On Sunday, during a leading football match in Europe, fans of Italian club Lazio posted stickers around Rome's Stadio Olimpico depicting Holocaust victim Anne Frank wearing the shirt of city rivals Roma alongside anti-Semitic slogans.
The head of Rome's Jewish community, Ruth Dureghello, tweeted a picture of the stickers, writing: "This isn't the terraces, this isn't soccer, this isn't sport. Kick anti-Semitism out of the stadiums."
Italian President Sergio Mattarella was widely reported to have called the case "alarming for our country," while Lazio players will wear an image of Frank on their shirts during the warm-up to Wednesday's Serie A match against Bologna.
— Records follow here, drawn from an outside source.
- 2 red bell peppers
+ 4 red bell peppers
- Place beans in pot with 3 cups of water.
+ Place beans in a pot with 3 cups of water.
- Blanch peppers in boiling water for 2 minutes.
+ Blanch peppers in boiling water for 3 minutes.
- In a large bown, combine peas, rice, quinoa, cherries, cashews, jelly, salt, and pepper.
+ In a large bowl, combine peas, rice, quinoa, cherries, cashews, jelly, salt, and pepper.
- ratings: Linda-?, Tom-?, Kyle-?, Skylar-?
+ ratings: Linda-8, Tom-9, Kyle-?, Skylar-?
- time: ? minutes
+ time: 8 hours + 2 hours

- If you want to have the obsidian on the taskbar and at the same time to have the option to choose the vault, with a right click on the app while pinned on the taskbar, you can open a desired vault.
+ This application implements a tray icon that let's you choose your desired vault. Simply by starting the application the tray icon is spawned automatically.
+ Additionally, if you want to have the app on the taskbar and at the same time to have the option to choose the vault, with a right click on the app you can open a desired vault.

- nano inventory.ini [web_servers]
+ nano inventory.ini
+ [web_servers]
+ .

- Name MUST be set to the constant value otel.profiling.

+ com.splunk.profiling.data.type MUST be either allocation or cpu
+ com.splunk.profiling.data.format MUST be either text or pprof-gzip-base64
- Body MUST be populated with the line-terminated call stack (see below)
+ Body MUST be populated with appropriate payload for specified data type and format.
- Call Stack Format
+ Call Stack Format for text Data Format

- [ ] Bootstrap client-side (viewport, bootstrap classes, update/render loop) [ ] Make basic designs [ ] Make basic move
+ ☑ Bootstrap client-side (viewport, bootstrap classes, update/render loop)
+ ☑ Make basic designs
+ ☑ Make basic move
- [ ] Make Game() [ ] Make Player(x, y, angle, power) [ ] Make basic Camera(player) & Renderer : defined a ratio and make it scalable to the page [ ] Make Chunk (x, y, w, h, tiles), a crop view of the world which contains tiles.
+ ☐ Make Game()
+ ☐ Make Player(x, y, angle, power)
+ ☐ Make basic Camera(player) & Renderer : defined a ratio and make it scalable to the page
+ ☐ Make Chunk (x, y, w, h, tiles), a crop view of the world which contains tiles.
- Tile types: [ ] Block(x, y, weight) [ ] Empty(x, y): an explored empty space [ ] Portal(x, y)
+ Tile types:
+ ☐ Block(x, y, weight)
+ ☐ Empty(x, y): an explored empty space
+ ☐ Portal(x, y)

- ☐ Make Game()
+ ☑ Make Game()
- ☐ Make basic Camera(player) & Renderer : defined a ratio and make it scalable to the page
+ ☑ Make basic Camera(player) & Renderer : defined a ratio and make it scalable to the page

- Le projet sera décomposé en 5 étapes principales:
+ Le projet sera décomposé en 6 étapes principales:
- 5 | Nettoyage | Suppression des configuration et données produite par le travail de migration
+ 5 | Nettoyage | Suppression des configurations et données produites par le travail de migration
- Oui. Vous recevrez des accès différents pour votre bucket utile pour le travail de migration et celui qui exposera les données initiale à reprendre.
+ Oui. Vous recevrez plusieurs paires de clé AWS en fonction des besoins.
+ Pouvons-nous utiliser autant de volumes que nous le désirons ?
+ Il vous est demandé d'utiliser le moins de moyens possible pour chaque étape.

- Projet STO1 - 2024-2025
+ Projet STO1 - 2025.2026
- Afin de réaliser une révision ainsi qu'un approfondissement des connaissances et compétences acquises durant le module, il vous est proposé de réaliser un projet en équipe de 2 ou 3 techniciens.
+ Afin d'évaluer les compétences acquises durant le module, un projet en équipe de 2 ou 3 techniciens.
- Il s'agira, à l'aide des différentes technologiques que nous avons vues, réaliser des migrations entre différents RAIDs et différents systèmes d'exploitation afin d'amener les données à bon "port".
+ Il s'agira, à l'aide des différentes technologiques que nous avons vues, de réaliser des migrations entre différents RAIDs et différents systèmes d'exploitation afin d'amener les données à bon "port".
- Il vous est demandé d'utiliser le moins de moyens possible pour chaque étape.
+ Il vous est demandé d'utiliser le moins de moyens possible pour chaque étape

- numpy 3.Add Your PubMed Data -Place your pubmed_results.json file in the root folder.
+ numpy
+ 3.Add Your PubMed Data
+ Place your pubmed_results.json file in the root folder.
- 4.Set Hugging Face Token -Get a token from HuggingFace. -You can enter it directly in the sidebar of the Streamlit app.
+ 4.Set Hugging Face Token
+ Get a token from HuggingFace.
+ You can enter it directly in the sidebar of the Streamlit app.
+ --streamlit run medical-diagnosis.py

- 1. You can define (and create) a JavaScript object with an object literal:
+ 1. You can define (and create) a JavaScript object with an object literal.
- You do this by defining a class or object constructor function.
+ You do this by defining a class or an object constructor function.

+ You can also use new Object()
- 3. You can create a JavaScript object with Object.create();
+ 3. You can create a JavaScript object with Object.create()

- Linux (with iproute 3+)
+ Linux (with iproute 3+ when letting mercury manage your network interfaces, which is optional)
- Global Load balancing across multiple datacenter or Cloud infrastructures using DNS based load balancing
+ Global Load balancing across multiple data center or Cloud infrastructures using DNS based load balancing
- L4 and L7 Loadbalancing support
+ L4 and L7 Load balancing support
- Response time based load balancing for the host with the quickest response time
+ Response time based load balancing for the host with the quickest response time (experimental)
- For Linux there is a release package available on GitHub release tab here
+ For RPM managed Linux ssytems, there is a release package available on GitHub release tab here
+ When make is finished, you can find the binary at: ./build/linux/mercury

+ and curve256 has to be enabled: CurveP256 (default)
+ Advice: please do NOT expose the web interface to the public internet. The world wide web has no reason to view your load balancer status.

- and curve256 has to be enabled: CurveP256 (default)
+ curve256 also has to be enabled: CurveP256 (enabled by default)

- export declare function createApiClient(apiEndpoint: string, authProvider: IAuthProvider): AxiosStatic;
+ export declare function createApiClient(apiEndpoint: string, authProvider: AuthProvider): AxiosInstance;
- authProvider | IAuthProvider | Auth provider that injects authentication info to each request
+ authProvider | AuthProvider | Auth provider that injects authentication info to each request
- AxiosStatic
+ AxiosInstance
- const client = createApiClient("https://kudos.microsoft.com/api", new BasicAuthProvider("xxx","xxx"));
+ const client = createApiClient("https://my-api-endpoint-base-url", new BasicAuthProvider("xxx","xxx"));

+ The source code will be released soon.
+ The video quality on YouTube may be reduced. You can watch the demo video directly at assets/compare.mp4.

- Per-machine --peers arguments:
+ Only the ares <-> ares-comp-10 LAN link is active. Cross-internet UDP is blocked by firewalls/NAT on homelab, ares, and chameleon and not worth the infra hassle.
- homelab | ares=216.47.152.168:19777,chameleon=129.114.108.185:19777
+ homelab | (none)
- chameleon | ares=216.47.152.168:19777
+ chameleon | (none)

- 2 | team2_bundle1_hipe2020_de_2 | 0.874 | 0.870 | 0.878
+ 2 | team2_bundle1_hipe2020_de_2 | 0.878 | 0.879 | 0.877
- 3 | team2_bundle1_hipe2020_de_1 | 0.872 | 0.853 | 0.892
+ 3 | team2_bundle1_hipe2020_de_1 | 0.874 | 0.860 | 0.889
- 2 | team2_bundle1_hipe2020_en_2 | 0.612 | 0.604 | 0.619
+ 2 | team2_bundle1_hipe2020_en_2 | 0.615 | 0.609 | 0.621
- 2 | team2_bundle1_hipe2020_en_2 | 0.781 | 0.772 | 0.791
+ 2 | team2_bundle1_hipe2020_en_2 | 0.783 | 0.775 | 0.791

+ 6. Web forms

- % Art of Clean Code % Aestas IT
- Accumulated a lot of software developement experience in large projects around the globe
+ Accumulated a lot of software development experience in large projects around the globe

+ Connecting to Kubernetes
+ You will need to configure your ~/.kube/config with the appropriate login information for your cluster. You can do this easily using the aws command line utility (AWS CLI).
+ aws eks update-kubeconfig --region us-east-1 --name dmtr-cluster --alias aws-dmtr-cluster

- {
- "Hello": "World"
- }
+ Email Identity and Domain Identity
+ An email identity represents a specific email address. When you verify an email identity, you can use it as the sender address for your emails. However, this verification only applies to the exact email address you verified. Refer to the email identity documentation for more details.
In a statement on the club website, Lazio president Claudio Lotito said the move showed the team's commitment to fighting "all forms of racism and anti-Semitism."
According to Italian newspaper Gazzetta dello Sport, Lotito has also promised that the club would organize an annual trip for 200 young fans to Auschwitz, where more than one million people were murdered in a Nazi concentration camp.
Italian police is investigating Sunday's incident, and using the stadium's surveillance cameras, has identified 15 people, two of which are minors. All are possibly facing charges of incitement to racial hatred.